Most Canadians could be vaccinated by next September, PM says
Beset by ongoing questions about Canada’s COVID-19 vaccine strategy, Prime Minister Justin Trudeau tried to assuage the public with assurances most Canadians could be inoculated by September 2021, with distribution led by a former NATO commander.
Trudeau faced a barrage of questions about when and how such a rollout would unfold at a press conference on Friday, acknowledging public anxiety amid alarming infection rates and hospitalizations that have scuttled holiday hopes for much of the country.
But while promising vaccine news offered “light at the end of the tunnel,” Trudeau said “we must hold on a little longer.”
“What really matters is when we get across the finish line. … The fact that the doctors highlighted that if all goes according to plan, we should be able to have the majority of Canadians vaccinated by next September, puts us in very good stead,” he said, offering the government’s most specific timeline yet.
“We’re going to continue to do everything we can to deliver for Canadians, listening to experts working with top people to make sure that we’re doing this right, and quickly and safely.”

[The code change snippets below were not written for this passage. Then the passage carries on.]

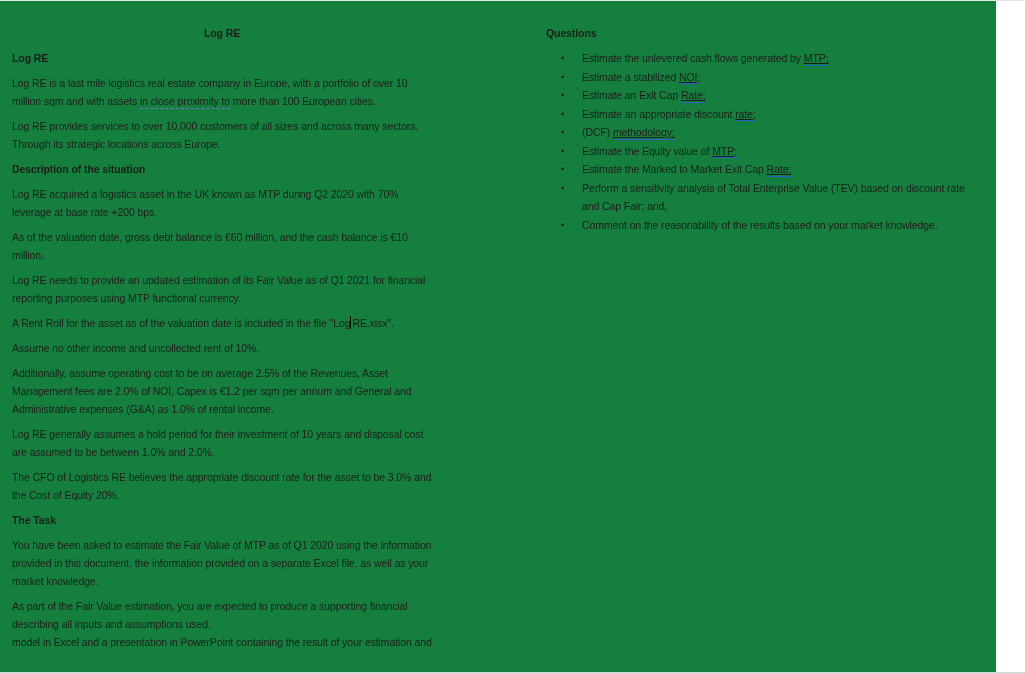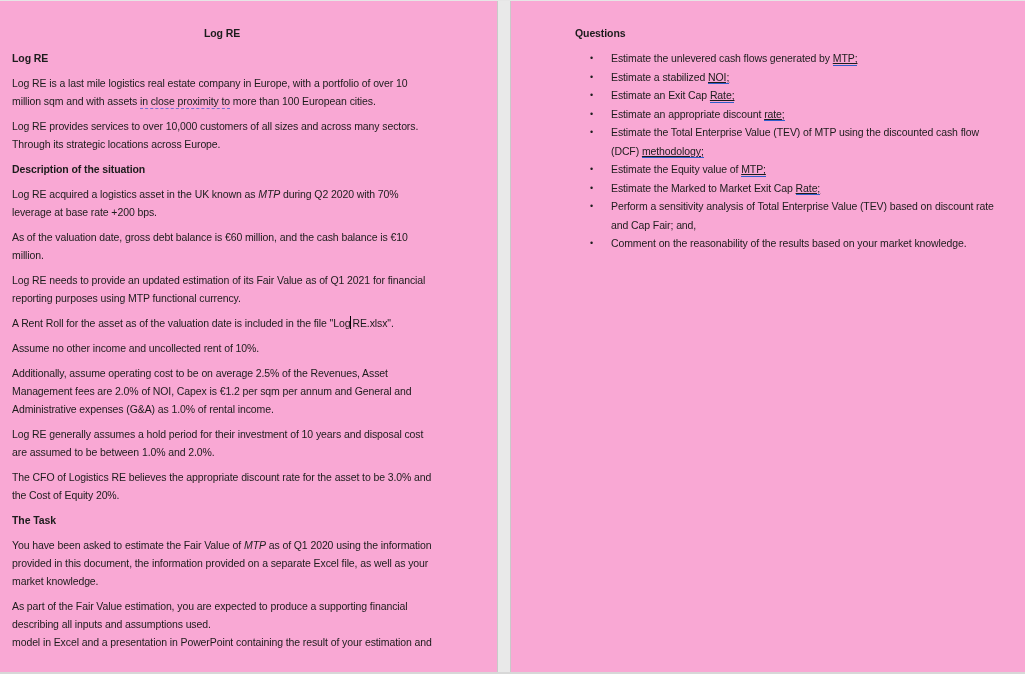"Log RE" .page { background: #f9a8d4 -> #15803d }
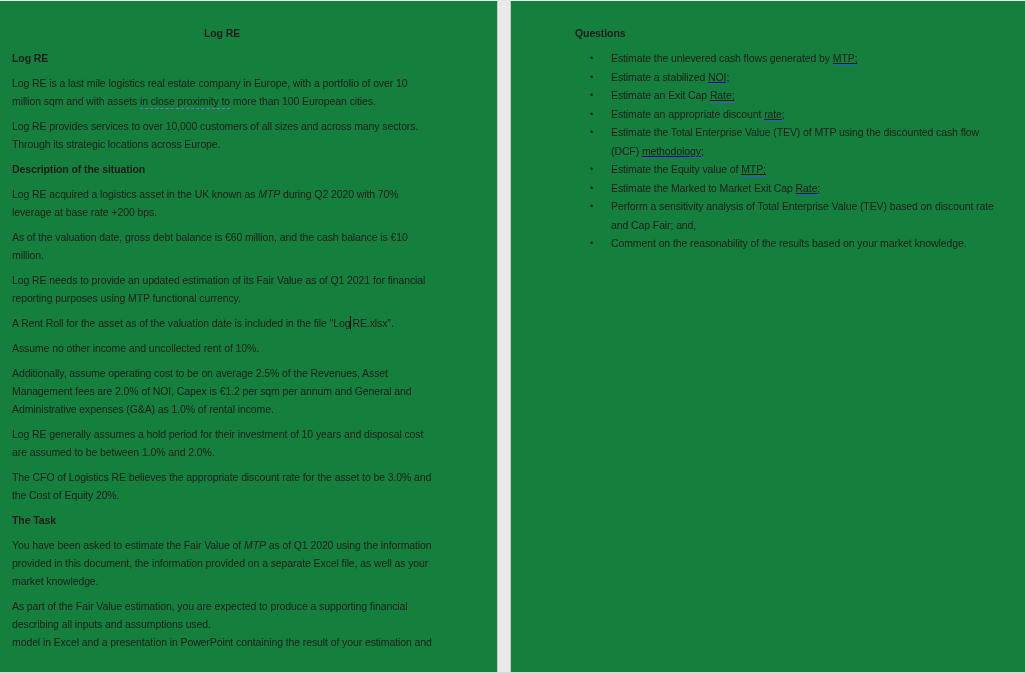"Questions" #page-right { left: 511px -> 482px }
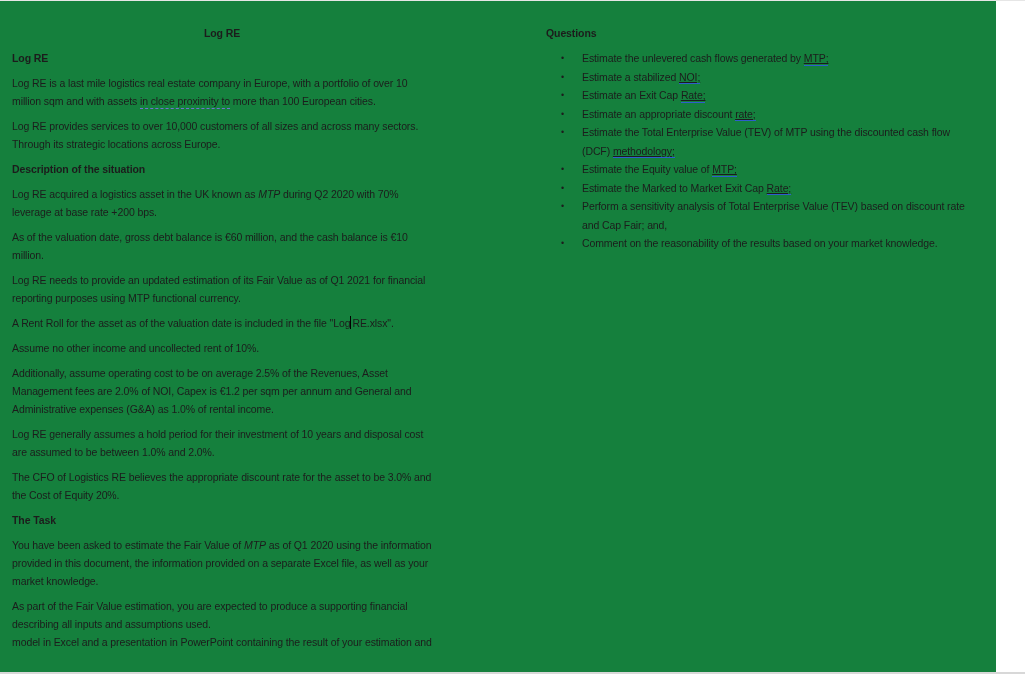"Estimate the Total Enterprise Value" div.line { html: <div><span>Estimate the Total Enterprise Value (TEV) of MTP using the discounted cash flow</span></div> -> none }
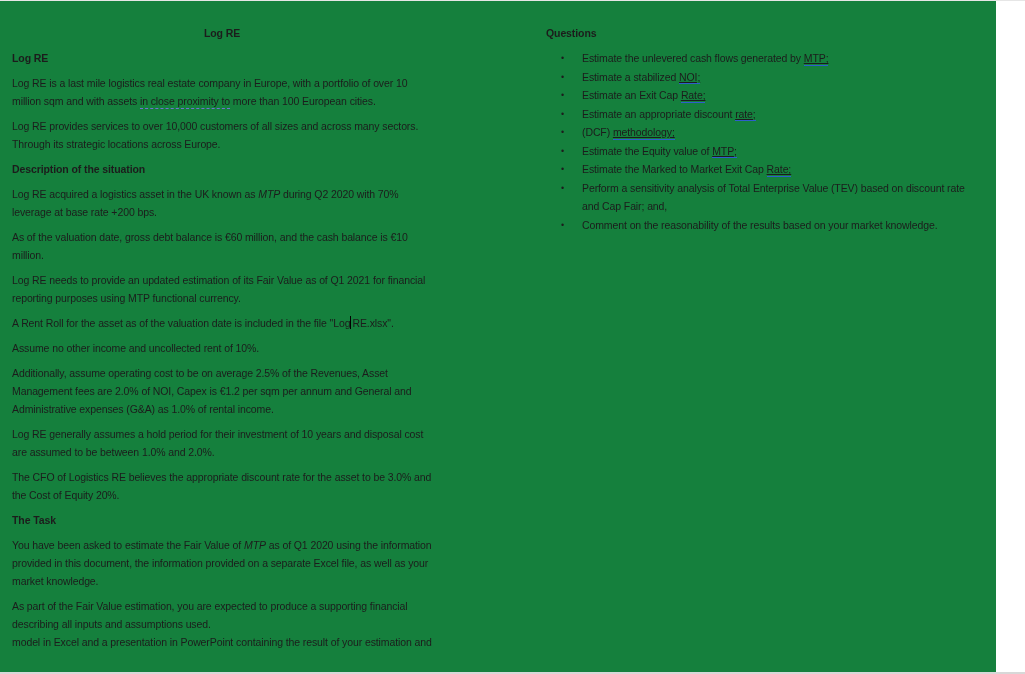"MTP" .st-italic { font-style: italic -> none }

Trudeau said Canada has turned to Maj.-Gen. Dany Fortin to lead distribution and handle logistics that include cold storage requirements, data sharing, and reaching Indigenous communities.
He insisted Ottawa is committed to working with the provinces and territories on securing safe and effective COVID-19 vaccines as quickly as possible.
U.S. officials have said
6.4 million doses of Pfizer’s vaccine could reach some priority citizens within 24 hours of regulatory clearance, while Moderna’s vaccine could be available by the end of the year, although the public likely wouldn’t get doses until the spring.
Procurement Minister Anita Anand also faced questions over a precise delivery date. She said she is in constant contact with suppliers to make sure vaccines can be deployed as soon as they are approved for use.
“This is a complex process. This is an uncertain environment. But we are on top of it,” said Anand. “I personally will make sure that we have vaccines in place in Canada when Health Canada has provided the regulatory approval.”
Trudeau’s September timeline was echoed by deputy chief public health officer Dr. Howard Njoo, who had last week suggested the possibility of a fall goal line for vaccinating the majority of Canadians.
Njoo said Friday the prime minister’s prediction is “in the
same ballpark” as previous rollout plans, and a good target to work towards.
But he cautioned there are still “a lot of unknowns.”
“Certainly we’ve always been sort of optimistic, cautiously optimistic, about what the vaccination rollout will look like,” said Njoo.
“Right now it’s a bit of a moving target. We have two vaccines which are very promising but they’re still in the process of going through the regulatory process. If all goes well, and they are approved, then they’re the first two out of the pipeline.”
The news follows more
alarming daily COVID-19 case numbers from Ontario, which reported a record 1,855 new cases, and 20 more deaths on Friday.
Quebec reported 1,269 new COVID-19 infections and
38 more deaths linked to the virus, including nine that occurred in the past 24 hours.
Ottawa has finalized agreements with five vaccine makers and is in advanced negotiations with two more.
The deals would secure 194 million doses with the option to buy another 220 million, according to Public Services and Procurement Canada.